*Exercise brief*. Please repeat the lines below, exactly and only, from the one that holds "[18,202,364,224] Lire également" through the one that holds "[343,432,462,468] Sold out -> none".

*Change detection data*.
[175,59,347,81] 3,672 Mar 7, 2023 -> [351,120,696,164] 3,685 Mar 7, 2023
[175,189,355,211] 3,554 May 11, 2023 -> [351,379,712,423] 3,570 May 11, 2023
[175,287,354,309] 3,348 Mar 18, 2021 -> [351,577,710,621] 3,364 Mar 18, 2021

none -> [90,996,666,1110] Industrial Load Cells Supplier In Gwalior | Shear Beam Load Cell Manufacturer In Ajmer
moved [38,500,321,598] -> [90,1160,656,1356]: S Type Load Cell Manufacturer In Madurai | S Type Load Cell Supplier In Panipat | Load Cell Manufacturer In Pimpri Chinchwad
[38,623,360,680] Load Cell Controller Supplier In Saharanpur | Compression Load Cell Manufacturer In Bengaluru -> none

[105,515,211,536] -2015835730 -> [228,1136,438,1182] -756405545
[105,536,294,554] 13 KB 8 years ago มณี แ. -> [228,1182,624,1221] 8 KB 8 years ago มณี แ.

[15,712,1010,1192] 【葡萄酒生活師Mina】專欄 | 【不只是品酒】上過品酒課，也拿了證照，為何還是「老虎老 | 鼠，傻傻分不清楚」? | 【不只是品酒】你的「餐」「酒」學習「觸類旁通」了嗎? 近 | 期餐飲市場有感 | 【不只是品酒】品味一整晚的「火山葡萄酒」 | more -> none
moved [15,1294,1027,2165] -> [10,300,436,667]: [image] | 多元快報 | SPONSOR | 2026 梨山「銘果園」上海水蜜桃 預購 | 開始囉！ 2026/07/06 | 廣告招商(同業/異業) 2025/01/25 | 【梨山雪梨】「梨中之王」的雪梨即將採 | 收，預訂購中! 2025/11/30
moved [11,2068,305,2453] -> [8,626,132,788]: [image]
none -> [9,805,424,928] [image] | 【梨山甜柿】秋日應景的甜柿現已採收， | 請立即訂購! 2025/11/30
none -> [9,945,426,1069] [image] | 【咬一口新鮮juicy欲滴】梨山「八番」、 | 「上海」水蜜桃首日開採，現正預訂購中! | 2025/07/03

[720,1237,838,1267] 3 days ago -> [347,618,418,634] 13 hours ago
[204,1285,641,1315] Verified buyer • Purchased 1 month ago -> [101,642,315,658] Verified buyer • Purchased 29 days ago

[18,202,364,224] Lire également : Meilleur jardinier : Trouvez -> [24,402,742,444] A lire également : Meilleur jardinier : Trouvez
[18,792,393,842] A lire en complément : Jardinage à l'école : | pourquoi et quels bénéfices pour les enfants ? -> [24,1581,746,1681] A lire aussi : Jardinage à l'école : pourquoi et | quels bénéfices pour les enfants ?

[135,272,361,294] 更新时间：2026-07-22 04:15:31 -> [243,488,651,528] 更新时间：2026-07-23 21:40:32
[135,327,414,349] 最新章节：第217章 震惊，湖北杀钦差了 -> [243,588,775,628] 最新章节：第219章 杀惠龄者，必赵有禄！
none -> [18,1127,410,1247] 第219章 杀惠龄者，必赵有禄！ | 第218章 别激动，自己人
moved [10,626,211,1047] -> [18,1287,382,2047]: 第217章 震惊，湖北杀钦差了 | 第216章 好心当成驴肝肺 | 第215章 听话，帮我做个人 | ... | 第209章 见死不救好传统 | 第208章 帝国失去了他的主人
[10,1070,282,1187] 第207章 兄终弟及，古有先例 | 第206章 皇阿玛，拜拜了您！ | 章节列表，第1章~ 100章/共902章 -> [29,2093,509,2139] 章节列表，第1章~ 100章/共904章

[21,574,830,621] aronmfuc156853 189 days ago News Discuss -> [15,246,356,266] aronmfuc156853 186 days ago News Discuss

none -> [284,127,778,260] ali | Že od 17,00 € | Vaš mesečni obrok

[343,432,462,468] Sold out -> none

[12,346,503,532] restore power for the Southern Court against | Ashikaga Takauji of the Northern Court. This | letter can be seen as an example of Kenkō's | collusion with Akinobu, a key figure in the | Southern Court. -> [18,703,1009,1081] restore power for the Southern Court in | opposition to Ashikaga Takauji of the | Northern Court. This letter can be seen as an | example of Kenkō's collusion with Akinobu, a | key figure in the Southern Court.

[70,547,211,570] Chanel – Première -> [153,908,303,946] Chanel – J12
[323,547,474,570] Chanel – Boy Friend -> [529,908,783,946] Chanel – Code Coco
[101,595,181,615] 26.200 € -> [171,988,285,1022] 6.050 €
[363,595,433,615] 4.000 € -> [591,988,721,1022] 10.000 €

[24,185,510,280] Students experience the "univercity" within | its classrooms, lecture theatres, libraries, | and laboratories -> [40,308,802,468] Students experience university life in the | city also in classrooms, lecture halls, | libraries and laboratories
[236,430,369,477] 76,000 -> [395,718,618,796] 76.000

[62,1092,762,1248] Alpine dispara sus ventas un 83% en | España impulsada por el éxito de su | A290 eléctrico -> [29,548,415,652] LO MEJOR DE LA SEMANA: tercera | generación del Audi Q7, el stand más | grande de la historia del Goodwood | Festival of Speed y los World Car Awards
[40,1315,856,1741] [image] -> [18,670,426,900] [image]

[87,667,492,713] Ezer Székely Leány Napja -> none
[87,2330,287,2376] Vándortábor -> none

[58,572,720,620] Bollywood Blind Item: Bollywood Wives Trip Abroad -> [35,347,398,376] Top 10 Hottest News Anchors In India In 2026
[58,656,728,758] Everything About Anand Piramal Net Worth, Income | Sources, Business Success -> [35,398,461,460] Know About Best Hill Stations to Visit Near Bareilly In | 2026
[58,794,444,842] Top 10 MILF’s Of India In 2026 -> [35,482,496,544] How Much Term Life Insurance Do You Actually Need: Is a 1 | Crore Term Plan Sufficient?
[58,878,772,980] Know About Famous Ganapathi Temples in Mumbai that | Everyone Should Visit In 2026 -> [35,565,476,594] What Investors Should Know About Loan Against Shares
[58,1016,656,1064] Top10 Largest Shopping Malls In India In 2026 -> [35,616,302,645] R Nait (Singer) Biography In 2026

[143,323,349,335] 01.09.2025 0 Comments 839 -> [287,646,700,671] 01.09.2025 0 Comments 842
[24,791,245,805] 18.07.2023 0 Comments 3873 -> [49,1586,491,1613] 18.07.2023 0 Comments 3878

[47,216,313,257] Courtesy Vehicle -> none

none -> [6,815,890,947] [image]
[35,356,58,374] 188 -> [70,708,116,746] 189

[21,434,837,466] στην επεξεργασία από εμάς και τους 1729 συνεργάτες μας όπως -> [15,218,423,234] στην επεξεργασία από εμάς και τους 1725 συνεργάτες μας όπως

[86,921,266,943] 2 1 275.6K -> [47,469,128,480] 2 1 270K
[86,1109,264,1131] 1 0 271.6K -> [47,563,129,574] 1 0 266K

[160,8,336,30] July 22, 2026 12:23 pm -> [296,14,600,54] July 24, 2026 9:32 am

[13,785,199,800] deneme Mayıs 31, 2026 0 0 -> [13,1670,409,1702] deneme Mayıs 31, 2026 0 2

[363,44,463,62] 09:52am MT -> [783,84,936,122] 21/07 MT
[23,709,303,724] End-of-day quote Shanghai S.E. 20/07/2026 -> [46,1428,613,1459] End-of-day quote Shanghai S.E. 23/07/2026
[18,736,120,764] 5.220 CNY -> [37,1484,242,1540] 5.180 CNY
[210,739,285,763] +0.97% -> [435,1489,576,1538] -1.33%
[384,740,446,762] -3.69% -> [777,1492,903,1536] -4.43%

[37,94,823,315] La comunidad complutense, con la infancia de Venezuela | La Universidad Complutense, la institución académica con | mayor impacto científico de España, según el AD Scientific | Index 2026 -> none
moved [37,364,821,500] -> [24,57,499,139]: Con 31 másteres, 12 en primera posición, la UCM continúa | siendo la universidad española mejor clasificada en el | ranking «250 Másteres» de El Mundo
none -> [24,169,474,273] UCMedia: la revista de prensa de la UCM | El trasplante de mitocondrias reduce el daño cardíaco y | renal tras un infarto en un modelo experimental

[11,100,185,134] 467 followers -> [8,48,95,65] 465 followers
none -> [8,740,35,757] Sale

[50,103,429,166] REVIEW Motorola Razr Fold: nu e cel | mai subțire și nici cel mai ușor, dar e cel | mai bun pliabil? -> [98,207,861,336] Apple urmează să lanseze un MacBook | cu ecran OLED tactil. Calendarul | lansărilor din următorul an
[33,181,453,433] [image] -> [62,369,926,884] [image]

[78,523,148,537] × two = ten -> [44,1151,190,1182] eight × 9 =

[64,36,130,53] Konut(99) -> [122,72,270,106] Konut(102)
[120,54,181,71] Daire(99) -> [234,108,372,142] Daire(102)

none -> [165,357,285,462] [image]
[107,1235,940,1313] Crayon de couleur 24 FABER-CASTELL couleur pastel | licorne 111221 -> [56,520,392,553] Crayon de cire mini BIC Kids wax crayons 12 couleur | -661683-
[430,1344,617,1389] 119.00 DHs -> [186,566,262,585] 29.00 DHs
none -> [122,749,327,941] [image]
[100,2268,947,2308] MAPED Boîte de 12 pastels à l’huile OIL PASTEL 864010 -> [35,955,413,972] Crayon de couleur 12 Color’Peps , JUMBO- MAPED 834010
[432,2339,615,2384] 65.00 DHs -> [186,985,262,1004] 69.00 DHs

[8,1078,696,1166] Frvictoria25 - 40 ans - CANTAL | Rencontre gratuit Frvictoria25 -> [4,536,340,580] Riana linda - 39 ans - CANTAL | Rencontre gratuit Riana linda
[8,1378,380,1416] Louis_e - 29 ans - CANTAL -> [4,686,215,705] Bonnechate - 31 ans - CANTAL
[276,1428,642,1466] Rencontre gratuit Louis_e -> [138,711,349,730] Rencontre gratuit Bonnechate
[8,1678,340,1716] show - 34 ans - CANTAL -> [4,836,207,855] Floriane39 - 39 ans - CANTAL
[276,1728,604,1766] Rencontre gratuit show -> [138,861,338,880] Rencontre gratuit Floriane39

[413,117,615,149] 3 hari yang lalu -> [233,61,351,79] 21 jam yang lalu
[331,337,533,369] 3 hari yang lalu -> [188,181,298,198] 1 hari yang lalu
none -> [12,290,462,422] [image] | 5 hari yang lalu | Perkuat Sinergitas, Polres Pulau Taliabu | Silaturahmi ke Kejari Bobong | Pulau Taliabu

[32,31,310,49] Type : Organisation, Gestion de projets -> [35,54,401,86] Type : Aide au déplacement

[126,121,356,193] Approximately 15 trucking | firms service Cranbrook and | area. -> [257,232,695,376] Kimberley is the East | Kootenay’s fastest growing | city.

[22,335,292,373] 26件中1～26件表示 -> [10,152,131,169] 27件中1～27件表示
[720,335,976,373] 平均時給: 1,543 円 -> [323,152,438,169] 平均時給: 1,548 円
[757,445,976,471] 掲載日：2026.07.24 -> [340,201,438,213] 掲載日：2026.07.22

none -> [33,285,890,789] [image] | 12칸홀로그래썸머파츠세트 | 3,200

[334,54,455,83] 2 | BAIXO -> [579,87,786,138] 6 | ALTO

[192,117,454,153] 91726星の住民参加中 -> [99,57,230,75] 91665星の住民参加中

*Completed task*.
[18,202,364,224] Lire également : Meilleur jardinier : Trouvez -> [24,402,742,444] A lire également : Meilleur jardinier : Trouvez
[18,792,393,842] A lire en complément : Jardinage à l'école : | pourquoi et quels bénéfices pour les enfants ? -> [24,1581,746,1681] A lire aussi : Jardinage à l'école : pourquoi et | quels bénéfices pour les enfants ?

[135,272,361,294] 更新时间：2026-07-22 04:15:31 -> [243,488,651,528] 更新时间：2026-07-23 21:40:32
[135,327,414,349] 最新章节：第217章 震惊，湖北杀钦差了 -> [243,588,775,628] 最新章节：第219章 杀惠龄者，必赵有禄！
none -> [18,1127,410,1247] 第219章 杀惠龄者，必赵有禄！ | 第218章 别激动，自己人
moved [10,626,211,1047] -> [18,1287,382,2047]: 第217章 震惊，湖北杀钦差了 | 第216章 好心当成驴肝肺 | 第215章 听话，帮我做个人 | ... | 第209章 见死不救好传统 | 第208章 帝国失去了他的主人
[10,1070,282,1187] 第207章 兄终弟及，古有先例 | 第206章 皇阿玛，拜拜了您！ | 章节列表，第1章~ 100章/共902章 -> [29,2093,509,2139] 章节列表，第1章~ 100章/共904章

[21,574,830,621] aronmfuc156853 189 days ago News Discuss -> [15,246,356,266] aronmfuc156853 186 days ago News Discuss

none -> [284,127,778,260] ali | Že od 17,00 € | Vaš mesečni obrok

[343,432,462,468] Sold out -> none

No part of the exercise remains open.